12 Dakikalık Kitap Özeti
12 dakikalık kitap özeti sayfasına hoş geldiniz. Kitap özetini okuyabilir, PDF formatında indirebilir ve dinleyebilirsiniz.

Warren Buffett Tarzı - Kitap Özeti
Robert G. Hangstrom
Yayın Zamanı :
30 Ağustos 2025
Dinleme Süresi:
18:13
Kategori:
Finans ve Yatırım
"Warren Buffett Tarzı" Özeti
Robert G. Hagstrom’un ilk baskısı 1994 yılında yayınlanan kitabı "Warren Buffett Tarzı", Warren Buffett’ı en iyi anlatan kitap olarak biliniyor. Warren Buffett’ın hayatı ve yatırım tarzı hakkında en derli toplu bilgileri, yatırım kurallarını ve disiplinini, para kazanmak için temel yaklaşımlarını en yalın haliyle aktarıyor. İyi bir yatırımcının benimsemesi gereken düşünce yapısını ve felsefesini anlatıyor.
Borsa Stratejileri ve Para Kazanmak Yolunda Warren Buffett’ın Akıl Hocaları
İlk hissesini 11 yaşında alan Warren Buffet tüm dünyanın en başarılı yatırımcılarından biri, borsa stratejisti ve para kazanma gurusu olarak kabul edilmektedir. Warren Buffet’ın yatırım tarzı kendine has ve benzersiz olmakla beraber dört güçlü yatırımcının harcından yapılmış bir temele dayanmaktadır. Bunlardan ilk ikisi onun kutup yıldızları gibiydi. Bu saptama Warren Buffet’ın “Ben yüzde 15 Fisher, yüzde 85 Benjamin Graham’ım” ifadesinde açıkça görülür.

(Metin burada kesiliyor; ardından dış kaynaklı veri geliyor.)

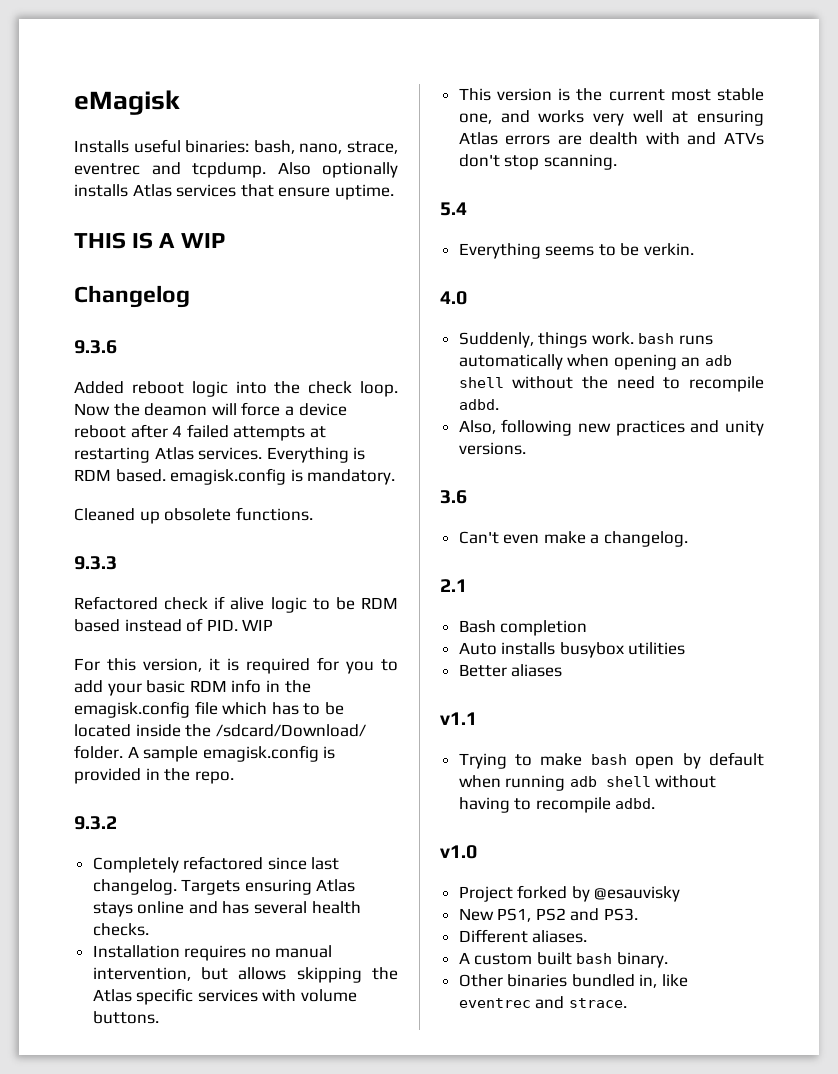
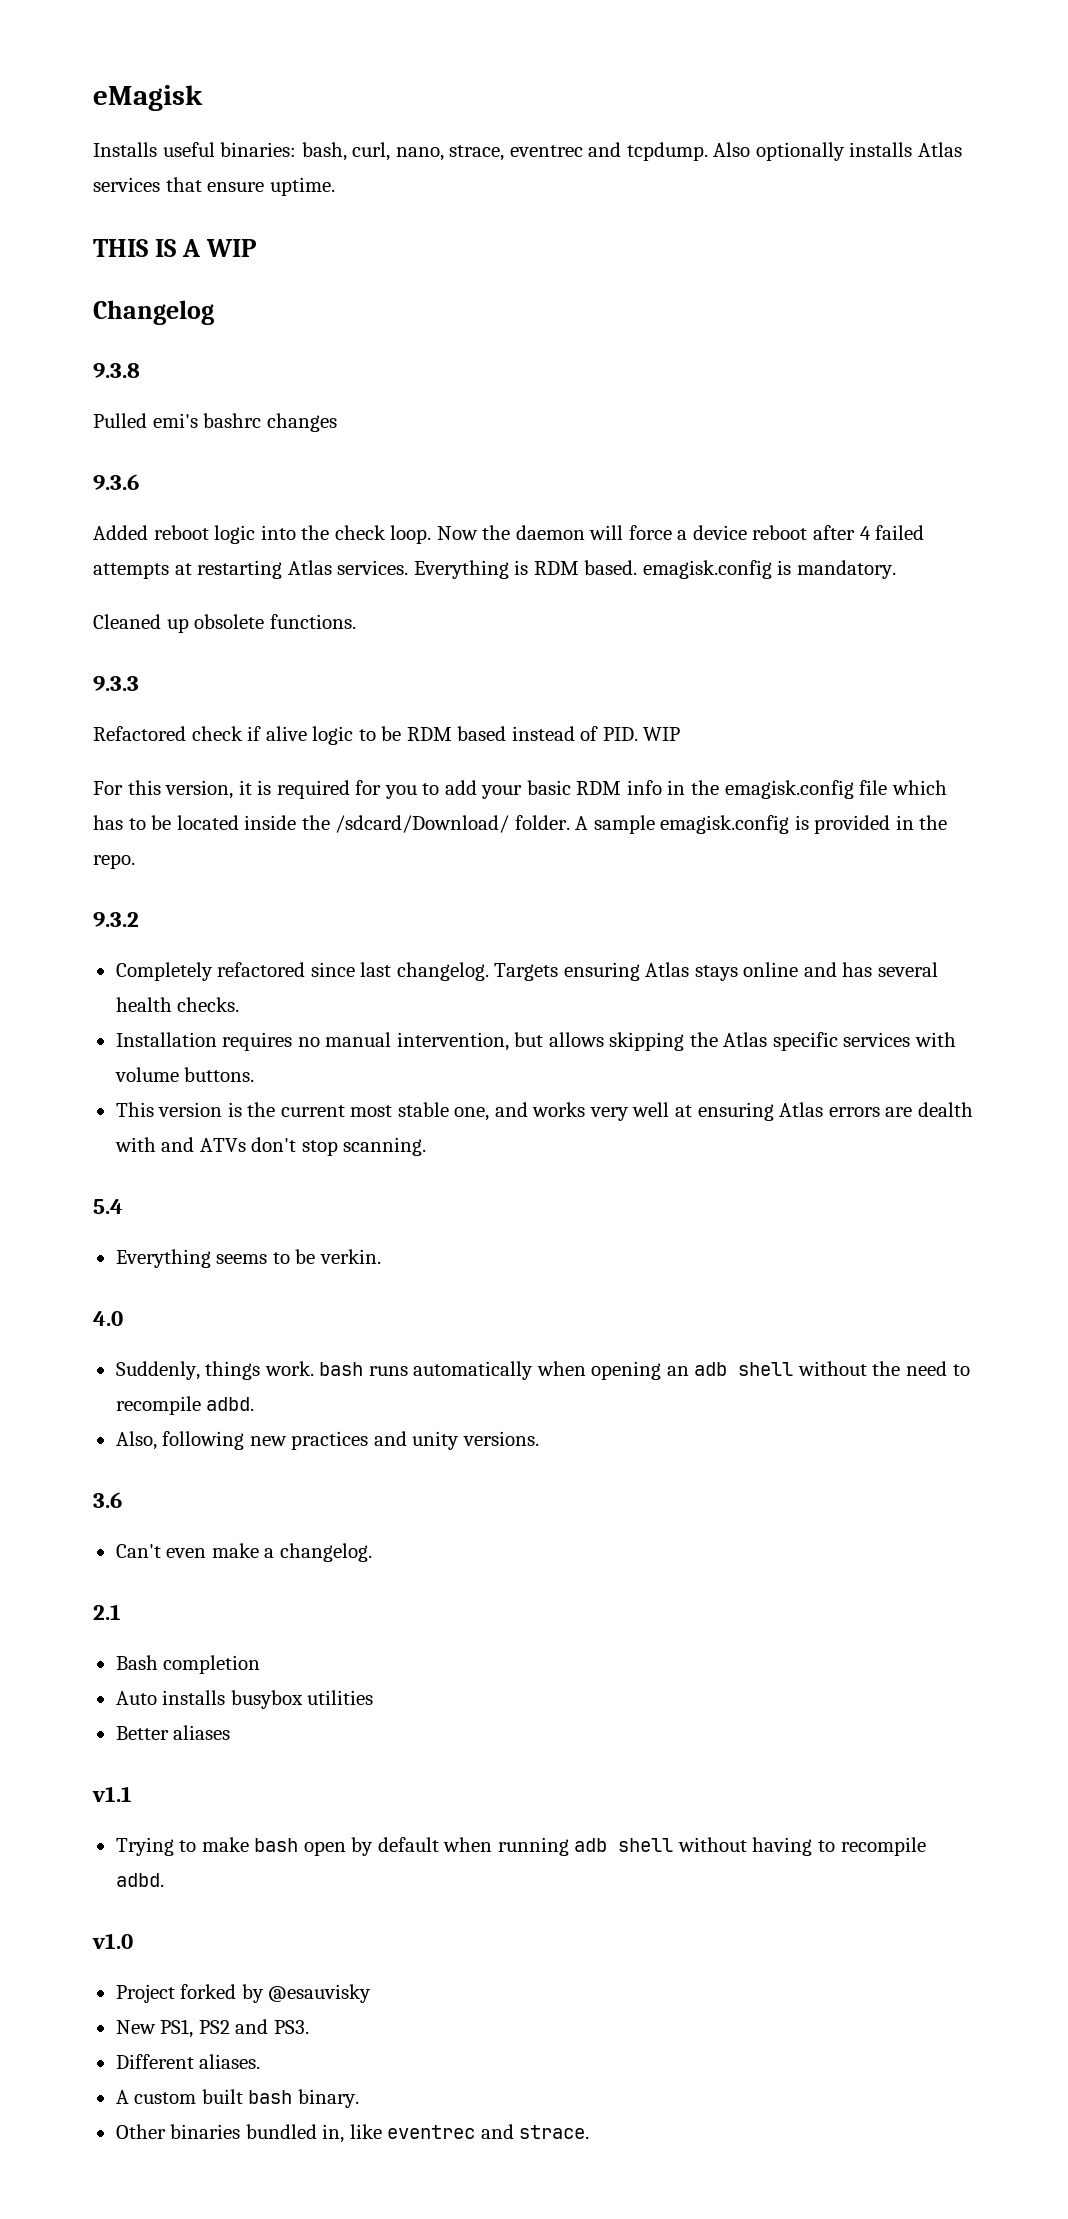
(295, 147) none -> [352,142,391,161] curl,
(190, 296) none -> [93,363,140,378] [93,413,337,432] // 9.3.8 // Pulled emi's bashrc changes
[144,403,208,416] deamon -> [515,525,585,540] daemon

Warren Buffett’ın Akıl Hocalarından Öğrendiği Dersler
1. Gerçek bir yatırımın iki ana özelliği bulunmalıdır: Anaparanın güvenliği ve hoşnut edici bir getiri oranı. Yatırımda başarılı olmak için hisselerin piyasa fiyatının o şirketin içsel değerinden daha düşük olduğu (Güvenlik Marjı) zamanlarda alım yapmak gerekir. Bir şirketin değerini belirlemede en önemli husus o şirketin gelecekteki kazanç potansiyelidir (Benjamin Graham).
2. İyi yatırımcının kendisini hisse senedi piyasasının duygusal girdaplarından yalıtması gerekir. Akla değil duygulara dayalı alım yapan diğer yatırımcıların mantıksız davranışlarından faydalanılabilir (Benjamin Graham).

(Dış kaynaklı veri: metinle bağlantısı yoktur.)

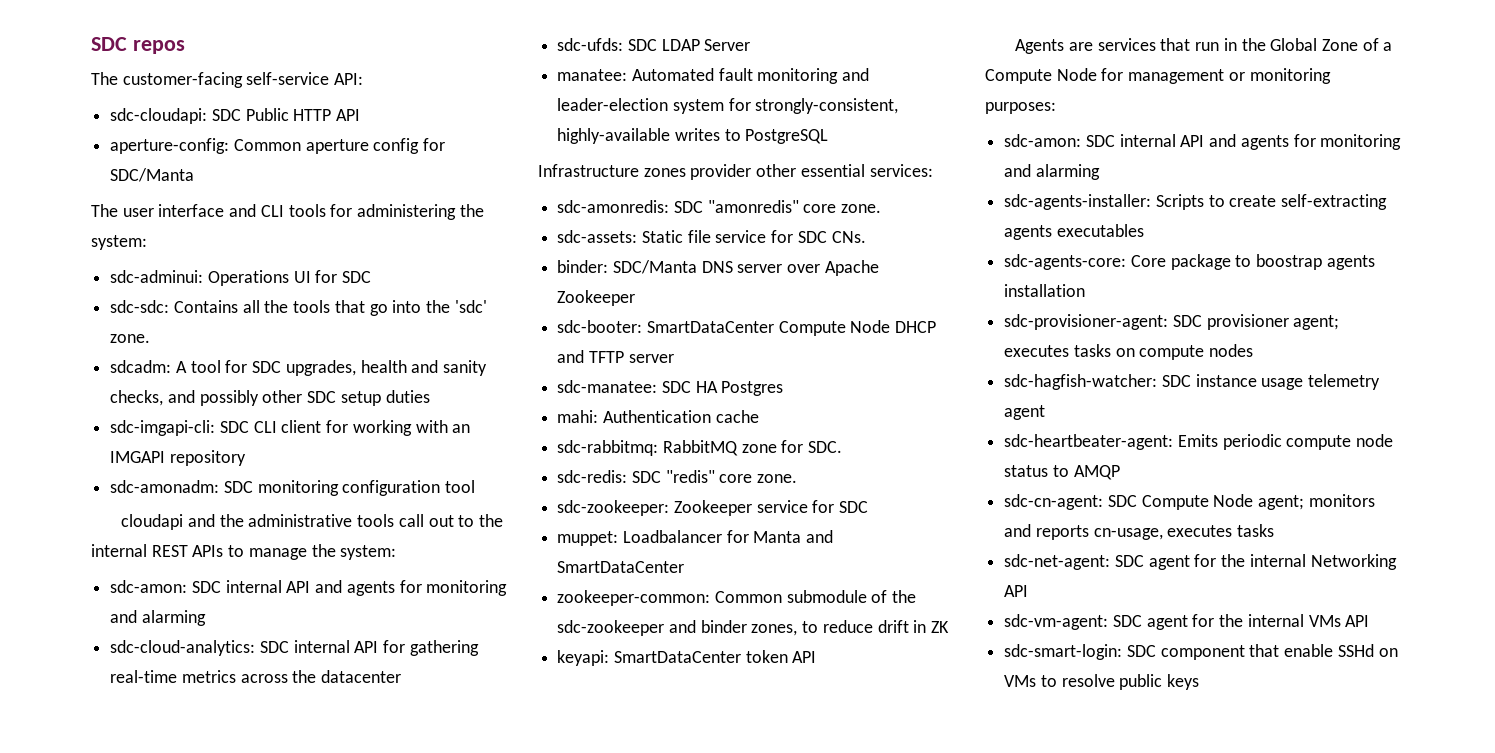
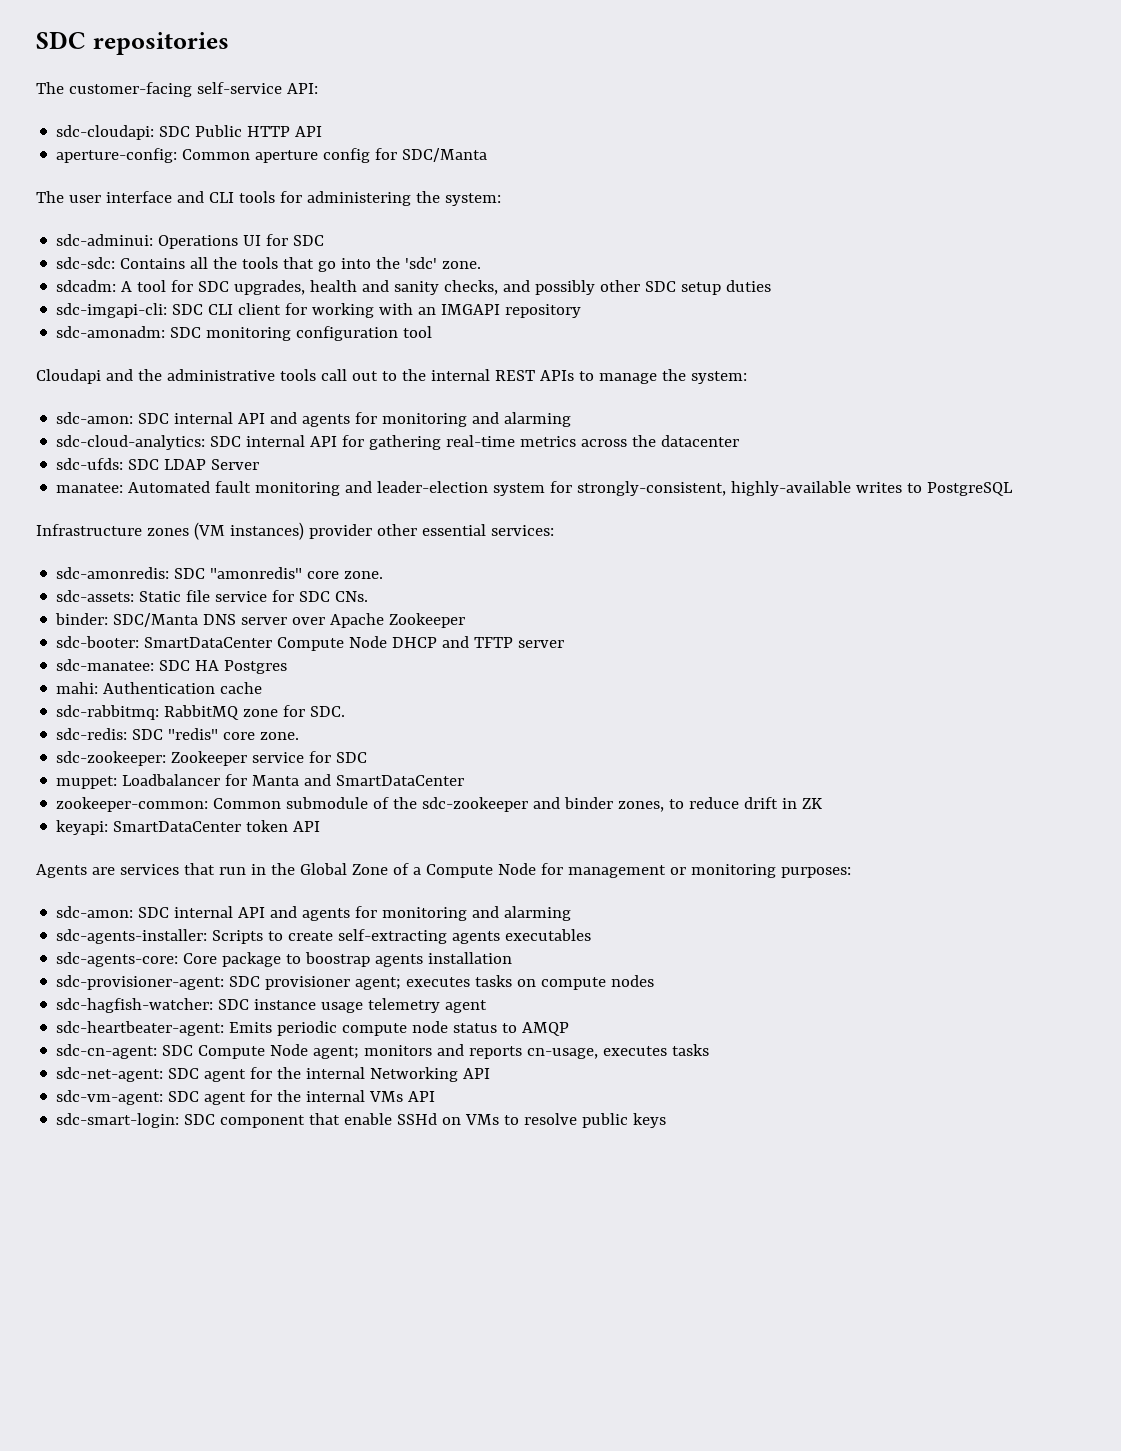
[91,37,185,54] SDC repos -> [36,31,229,55] SDC repositories
[121,514,184,530] cloudapi -> [36,369,101,384] Cloudapi
(686, 172) none -> [193,522,304,540] (VM instances)

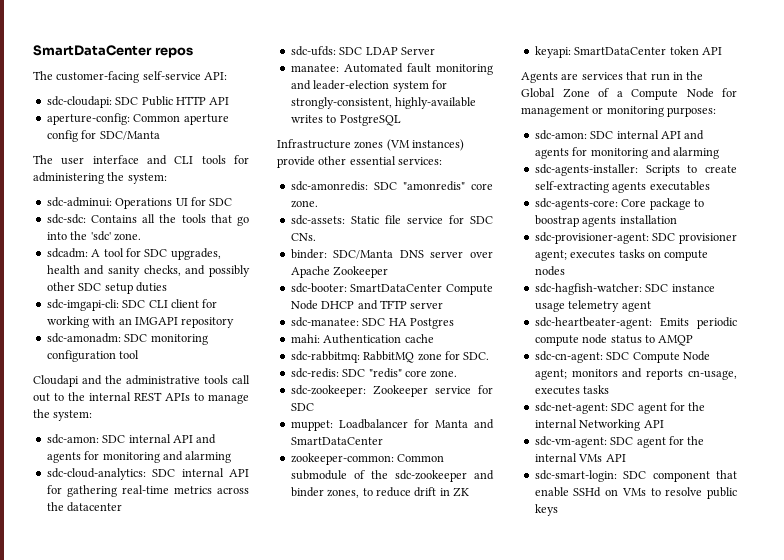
[36,31,229,55] SDC repositories -> [33,45,193,58] SmartDataCenter repos
[308,524,372,539] provider -> [277,156,315,168] provide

3. Sağlam kararlar vermek için bir iş hakkında bilinmesi gereken her şey öğrenilmelidir. Bir şirketin içinde bulunduğu sektör dahil her yönü araştırılmalıdır (Paul Fisher).
4. Ortalamanın üzerinde potansiyeli olan ve iyi yönetilen şirketlere yatırım yapılmalıdır. İyi şirketler yıllar boyunca satış ve karlarını ortalamaların üzerinde artıran şirketlerdir. Bu araştırma/geliştirmeye önem vermek ve etkili satış teşkilatı ile mümkün olur (Paul Fisher).
5. Şirket yönetiminin nitelikleri işin değeri üzerinde belirleyicidir. Yönetimin özellikleri incelenmelidir (Paul Fisher).
6. Yatırım çeşitlemesine çok fazla gömülmemelidir. İşi çok iyi anlamadan bir şirketi satın almak, kısıtlı bir çeşitleme yapmaktan çok daha risklidir (Paul Fisher).
7. Bir menkul kıymetin değerini belirlemek için yaşamı boyunca kazanacağı nakdin miktarını tahmin et ve şimdiki değere iskonto et. (John Burr Williams).
8. Şahane bir şirketi makul bir fiyattan almak, makul bir şirketi şahane bir fiyattan almaktan çok daha iyidir. Eğer en iyi şirketi istiyorsanız, zamanı geldiğinde gereken fiyatı ödemelisiniz (Charles Munger).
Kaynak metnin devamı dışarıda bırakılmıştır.